Part of the work is assessing if the couple is ready to consider a non-exclusive arrangement. Author J. Morin (In the Family, Vol. 4, pp. 12-15) has suggested that a gay male couple is prepared to adjust to non-monogamy as long as
1) both partners want their relationship to remain primary;
2) they have established a reservoir of good will;
3) there are minimal lingering resentments from past hurts/betrayals;
4) the partners are not polar opposites on the monogamy issue;
5) the partners are feeling similarly powerful/autonomous as equal partners in the relationship;
6) each partner has friends and support other than his partner,
7) the partners have a higher-than-average tolerance for change, confusion, anxiety, jealousy, and other uncomfortable feelings; and
8) the couple is merely sexually bored but very secure and loving with each other. When these items are mostly satisfied, a safe exploration of options can begin.
The next step in the counseling process is to discuss the Ideal Proposed Scenario, a time to start the new arrangement, and a time set to evaluate, discuss, make changes, and re-evaluate the arrangement. The final step is having each partner fill out a written exercise called the Outside Sex Contract Agreement. After some time to experiment with the new arrangement, perhaps a couple of months, the couple evaluates their experiences and makes additional changes if necessary, with each partner being careful to be responsive to the concerns of the other to preserve a sense of safety, intimacy, and trust.

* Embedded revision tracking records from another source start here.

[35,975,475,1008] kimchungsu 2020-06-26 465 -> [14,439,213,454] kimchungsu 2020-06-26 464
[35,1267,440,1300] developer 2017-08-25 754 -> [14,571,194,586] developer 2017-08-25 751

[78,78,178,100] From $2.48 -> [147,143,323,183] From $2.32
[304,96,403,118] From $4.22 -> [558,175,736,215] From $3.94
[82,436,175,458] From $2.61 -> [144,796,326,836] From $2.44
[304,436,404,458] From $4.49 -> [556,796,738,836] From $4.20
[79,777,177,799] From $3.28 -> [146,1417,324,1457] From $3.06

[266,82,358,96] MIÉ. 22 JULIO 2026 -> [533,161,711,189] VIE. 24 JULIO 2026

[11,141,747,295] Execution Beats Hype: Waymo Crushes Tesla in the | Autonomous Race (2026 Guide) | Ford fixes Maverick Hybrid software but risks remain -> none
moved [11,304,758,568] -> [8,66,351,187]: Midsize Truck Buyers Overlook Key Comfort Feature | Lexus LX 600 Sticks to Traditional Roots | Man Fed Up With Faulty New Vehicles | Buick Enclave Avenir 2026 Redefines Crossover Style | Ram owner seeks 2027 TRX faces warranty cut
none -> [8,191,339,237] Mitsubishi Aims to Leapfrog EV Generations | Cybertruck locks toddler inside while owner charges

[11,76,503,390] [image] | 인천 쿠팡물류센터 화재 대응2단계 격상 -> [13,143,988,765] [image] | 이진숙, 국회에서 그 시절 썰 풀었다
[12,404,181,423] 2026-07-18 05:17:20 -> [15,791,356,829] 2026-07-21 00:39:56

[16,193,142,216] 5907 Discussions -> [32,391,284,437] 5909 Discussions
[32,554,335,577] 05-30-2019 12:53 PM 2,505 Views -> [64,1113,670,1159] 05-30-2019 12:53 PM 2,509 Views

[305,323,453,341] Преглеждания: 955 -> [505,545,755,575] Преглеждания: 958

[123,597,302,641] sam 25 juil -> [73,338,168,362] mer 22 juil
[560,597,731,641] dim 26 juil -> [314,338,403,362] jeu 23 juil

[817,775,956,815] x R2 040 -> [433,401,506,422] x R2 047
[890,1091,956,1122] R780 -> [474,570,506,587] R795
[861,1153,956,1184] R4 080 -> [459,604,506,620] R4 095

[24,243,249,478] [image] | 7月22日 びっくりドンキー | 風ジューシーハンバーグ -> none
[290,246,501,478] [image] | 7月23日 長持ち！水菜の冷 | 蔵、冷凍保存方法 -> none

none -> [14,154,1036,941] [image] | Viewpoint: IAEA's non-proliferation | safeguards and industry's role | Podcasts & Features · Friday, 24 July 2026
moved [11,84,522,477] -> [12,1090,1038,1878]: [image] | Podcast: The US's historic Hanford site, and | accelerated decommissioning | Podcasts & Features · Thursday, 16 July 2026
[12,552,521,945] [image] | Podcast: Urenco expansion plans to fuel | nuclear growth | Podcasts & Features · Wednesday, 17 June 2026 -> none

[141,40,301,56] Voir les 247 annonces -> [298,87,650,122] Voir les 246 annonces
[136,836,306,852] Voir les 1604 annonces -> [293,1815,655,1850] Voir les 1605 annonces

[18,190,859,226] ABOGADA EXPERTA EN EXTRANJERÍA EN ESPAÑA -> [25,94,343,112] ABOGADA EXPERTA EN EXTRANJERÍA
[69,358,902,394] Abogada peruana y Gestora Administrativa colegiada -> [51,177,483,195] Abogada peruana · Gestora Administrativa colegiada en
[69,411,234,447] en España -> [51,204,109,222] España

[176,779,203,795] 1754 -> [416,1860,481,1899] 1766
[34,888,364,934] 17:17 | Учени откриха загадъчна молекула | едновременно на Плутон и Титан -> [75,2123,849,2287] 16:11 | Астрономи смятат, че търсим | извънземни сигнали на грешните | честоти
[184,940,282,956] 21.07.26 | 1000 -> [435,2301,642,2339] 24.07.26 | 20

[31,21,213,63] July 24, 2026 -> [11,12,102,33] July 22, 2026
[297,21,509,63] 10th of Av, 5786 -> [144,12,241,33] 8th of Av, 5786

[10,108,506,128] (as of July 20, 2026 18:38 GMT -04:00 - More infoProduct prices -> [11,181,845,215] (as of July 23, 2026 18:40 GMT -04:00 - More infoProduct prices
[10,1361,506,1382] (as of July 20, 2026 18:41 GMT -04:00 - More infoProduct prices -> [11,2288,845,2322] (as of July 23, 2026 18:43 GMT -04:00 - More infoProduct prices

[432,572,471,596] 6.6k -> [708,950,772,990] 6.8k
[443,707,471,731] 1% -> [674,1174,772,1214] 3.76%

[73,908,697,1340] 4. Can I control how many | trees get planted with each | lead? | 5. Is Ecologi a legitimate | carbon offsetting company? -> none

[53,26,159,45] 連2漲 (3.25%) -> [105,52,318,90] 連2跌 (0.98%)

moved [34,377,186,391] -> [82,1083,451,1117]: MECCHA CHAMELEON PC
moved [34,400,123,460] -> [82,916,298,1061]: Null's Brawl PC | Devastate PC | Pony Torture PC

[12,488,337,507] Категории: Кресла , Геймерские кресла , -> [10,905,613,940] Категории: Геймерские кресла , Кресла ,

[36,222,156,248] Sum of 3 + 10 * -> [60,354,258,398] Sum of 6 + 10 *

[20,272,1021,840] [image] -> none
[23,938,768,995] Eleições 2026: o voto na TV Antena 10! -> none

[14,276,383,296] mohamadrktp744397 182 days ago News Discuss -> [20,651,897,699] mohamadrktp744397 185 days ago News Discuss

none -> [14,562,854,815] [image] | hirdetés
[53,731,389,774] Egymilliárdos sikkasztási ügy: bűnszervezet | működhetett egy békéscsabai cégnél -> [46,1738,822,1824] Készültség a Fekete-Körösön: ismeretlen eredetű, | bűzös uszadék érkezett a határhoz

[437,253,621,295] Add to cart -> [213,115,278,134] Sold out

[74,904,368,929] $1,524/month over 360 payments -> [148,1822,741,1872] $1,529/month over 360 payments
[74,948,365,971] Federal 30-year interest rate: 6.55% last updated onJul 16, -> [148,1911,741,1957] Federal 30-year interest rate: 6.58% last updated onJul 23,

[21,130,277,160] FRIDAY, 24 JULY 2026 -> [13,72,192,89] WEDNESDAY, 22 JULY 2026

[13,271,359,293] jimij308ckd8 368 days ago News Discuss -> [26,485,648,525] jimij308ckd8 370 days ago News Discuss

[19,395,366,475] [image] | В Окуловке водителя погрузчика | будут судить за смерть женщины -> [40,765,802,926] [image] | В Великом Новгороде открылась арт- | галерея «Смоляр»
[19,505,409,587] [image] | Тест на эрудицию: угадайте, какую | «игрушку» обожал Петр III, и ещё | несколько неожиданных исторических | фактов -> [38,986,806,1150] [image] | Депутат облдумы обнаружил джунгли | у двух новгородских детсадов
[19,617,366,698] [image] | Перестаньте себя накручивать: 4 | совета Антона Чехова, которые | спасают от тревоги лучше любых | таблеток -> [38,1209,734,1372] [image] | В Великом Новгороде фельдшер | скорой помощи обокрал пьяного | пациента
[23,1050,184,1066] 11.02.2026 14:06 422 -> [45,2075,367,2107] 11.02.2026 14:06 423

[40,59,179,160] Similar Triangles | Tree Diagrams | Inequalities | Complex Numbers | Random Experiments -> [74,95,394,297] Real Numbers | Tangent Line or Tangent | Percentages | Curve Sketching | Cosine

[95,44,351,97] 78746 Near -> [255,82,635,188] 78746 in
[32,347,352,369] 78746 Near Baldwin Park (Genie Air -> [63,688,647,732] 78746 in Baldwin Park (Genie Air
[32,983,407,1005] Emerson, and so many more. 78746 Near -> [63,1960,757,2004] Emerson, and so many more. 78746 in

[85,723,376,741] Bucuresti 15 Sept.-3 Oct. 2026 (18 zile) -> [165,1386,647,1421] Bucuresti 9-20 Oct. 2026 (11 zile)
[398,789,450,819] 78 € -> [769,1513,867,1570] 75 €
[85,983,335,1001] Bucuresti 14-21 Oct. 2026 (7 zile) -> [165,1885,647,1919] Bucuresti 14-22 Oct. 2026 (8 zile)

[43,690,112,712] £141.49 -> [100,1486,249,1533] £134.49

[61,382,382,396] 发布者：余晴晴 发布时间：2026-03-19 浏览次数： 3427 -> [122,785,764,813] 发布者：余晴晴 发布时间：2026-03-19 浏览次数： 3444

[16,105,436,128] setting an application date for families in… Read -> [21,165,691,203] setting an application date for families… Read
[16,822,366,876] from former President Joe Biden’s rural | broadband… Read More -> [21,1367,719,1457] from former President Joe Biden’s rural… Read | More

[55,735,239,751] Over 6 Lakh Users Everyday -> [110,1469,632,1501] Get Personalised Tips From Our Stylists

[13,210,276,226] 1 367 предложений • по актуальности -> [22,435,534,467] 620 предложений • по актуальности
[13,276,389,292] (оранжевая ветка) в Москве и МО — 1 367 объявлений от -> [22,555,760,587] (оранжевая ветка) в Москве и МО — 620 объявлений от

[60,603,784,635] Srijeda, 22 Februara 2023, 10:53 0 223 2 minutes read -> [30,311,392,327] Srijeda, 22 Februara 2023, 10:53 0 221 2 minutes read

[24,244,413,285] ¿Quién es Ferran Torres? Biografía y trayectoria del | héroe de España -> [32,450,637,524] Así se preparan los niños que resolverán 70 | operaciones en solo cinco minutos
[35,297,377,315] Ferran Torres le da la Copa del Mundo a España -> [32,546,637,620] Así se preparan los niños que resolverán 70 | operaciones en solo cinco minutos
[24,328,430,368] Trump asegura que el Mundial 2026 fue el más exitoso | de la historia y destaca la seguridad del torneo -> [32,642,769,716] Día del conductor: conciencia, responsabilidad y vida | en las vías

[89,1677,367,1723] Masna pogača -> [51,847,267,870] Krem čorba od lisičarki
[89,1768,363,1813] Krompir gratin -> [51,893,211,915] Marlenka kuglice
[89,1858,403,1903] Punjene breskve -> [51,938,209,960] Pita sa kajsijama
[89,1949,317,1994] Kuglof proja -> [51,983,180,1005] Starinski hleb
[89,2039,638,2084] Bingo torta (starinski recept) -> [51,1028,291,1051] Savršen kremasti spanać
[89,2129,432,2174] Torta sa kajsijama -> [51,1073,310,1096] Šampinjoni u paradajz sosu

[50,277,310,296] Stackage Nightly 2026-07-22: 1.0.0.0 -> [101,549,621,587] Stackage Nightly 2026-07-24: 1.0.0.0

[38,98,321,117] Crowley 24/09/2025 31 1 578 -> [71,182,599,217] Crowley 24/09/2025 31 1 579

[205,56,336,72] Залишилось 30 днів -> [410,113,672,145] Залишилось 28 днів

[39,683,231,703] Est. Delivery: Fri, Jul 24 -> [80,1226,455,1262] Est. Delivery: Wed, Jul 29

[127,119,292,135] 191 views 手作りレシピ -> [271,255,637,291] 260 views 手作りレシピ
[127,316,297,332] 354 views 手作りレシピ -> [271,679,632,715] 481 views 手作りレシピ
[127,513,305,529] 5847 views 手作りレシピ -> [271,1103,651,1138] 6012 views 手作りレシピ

With these steps completed, the couple moves forward confidently that they have worked through the conflict regarding outside sex with open, safe communication and confidence that the love they share for each other is secure, while embarking on exciting changes that lead to increased fulfillment and satisfaction in the relationship for each of them – with no more “cheating” dynamics to detract from their quality of life.